La adultez empieza cuando los hijos se independizan en todos los aspectos. Los jóvenes que rozan los 30 años y continúan viviendo en la casa paterna son falsos adultos : no se ocupan de lavar su ropa, ni van al supermercado, ni cambian bombitas de luz, ni se ocupan de las canillas que pierden, no pagan expensas, luz, gas, etc. Viven en el “paraíso” con todo resuelto. Estos hijos no se hacen fuertes para enfrentar los contratiempos de la vida y prolongan algunos aspectos de la adolescencia. En muchos casos, incluso están esos jóvenes que dejan sus trabajos al final de cada año para irse de vacaciones por un mes o más tiempo y, en caso de no conseguir un nuevo trabajo al regresar, no se preocupan porque saben que sus padres estarán atrás, haciéndose cargo de sus gastos y necesidades. De esta manera, viven al día en un puro placer que corresponde más a niños o adolescentes que a un adulto. A estos hijos les cuesta percibir la independencia como un valor. También es cierto que, por otro lado, hay jóvenes que trabajan, estudian, ayudan en sus casas, y no se van porque económicamente no pueden hacerlo. Si los hijos son indiferentes a la dinámica familiar, los padres tienen derecho a plantear reglas de convivencia, como establecer que avisen si vienen a comer, lavar los platos que usan fuera del horario de la comida, pagar algunas cuentas de la casa, respetar los horarios de descanso.
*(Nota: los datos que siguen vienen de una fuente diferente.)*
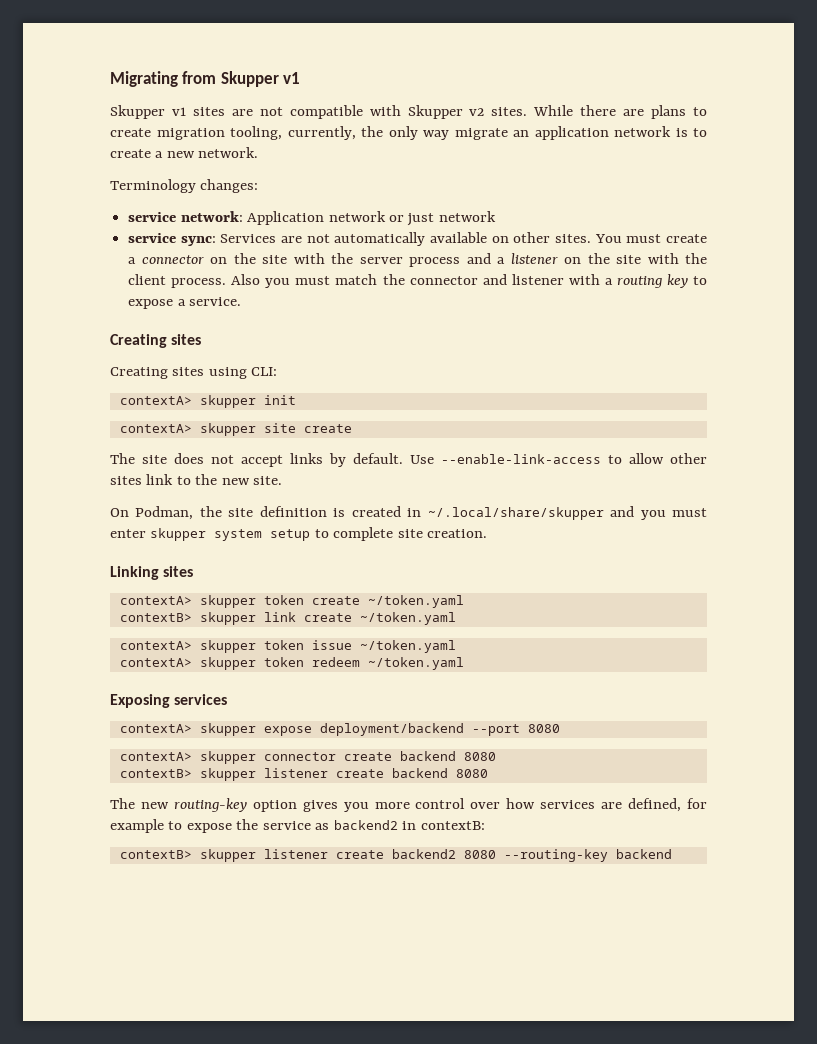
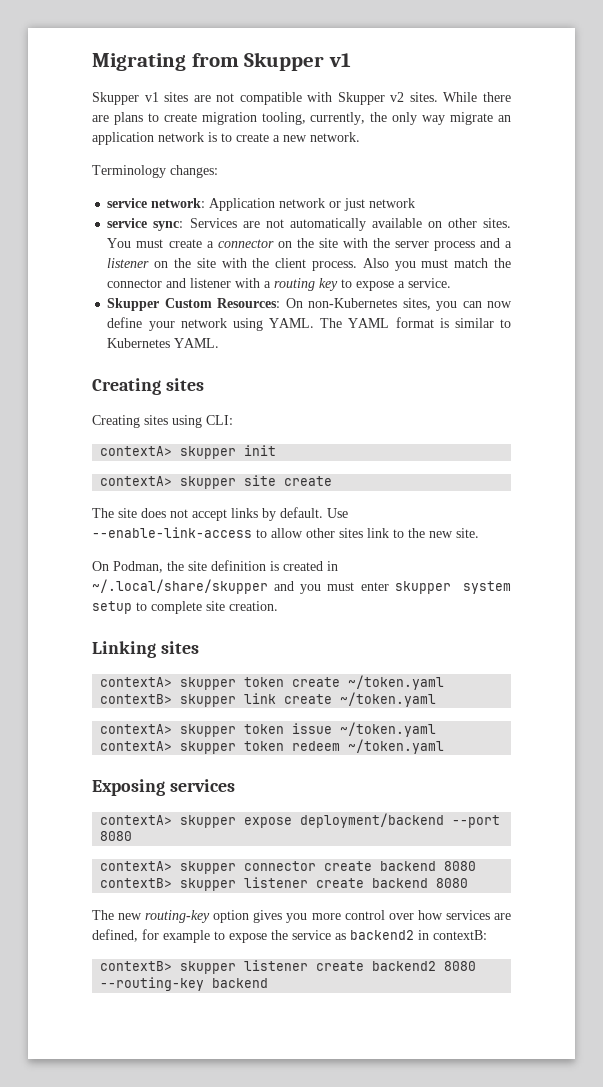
+ Skupper Custom Resources: On non-Kubernetes sites, you can now define your network using YAML. The YAML format is similar to Kubernetes YAML.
Una de las señales más claras de que el nido está lleno es cuando tanto los padres como los hijos comienzan a sentirse incómodos, el espacio les queda chico a todos y la convivencia se vuelve difícil. Por otro lado, los conflictos pueden comenzar a surgir por parte de los padres que se siguen haciendo cargo de todas las tareas, de los gastos, de los temas administrativos, o atienden novias, novios y amigos que pasan incesantemente. Antes de que estalle la crisis familiar, los padres pueden plantear la posibilidad de planificar juntos la mudanza, de ayudarlos en la búsqueda de un lugar para vivir o brindarles ayuda económica, si esto fuera posible, sin sentir culpa.
A partir de los 25 años, si un chico es independiente económicamente y si es capaz de ocuparse de asuntos domésticos, ya está en condiciones de partir. La clave para que la transición sea saludable es que los padres apuntalen la confianza de los chicos sin convertirse en tutores más allá de la edad que corresponde. Ponerles un ultimátum puede sonar fuerte pero es un indicador de la confianza que tienen los adultos en las capacidades de sus hijos. El proceso será mucho más fácil si criamos seres autónomos, no dependientes. Desde que nacen, tenemos que preparar a nuestros hijos para el momento en el que se irán de casa.
No tenemos hijos para que se queden a cuidarnos por siempre y no podemos pretender que lo hagan. Si los educamos con amor y los preparados para vivir en libertad, cuando los necesitemos, ellos estarán allí como adultos independientes. Lo importante es que tanto los padres como los hijos tengan proyectos vitales. Si el único plan de una mujer es la crianza, cuando llegue el momento de la separación se va a sentir vacía. A veces los hijos se van con gran dolor para los padres y finalmente resulta una enorme ganancia para todos. Lo nuevo asusta, pero las crisis suelen ser oportunidades de crecimiento. El famoso nido vacío es una buena etapa para generar nuevos proyectos individuales o de a dos. Pero a muchos padres les cuesta quedarse solos, los asusta el cambio y no favorecen ese despegue. La idea de seguir teniendo hijos a cargo puede ser un intento de prolongar la juventud, de no encontrarse con uno mismo o con la pareja después de tantos años de estar tan atareados. En algunos casos, los hijos no se van del hogar familiar porque son el tapón de un volcán a punto de entrar en erupción. Intuyen que el día que se muden, sus padres se van a separar o que les causarán una profunda tristeza y desorientación. Cuando los hijos son rehenes de una pareja que no funciona, deben ser conscientes de que ellos no provocaron esa situación. En cambio, si se quedan más tiempo se convertirán en cómplices del conflicto. Es difícil ver partir a los hijos, pero los vínculos son emocionales, no habitacionales. Acompañarlos en el camino hacia la autonomía y ser testigos de cómo conquistan sus sueños es como volver a verlos nacer.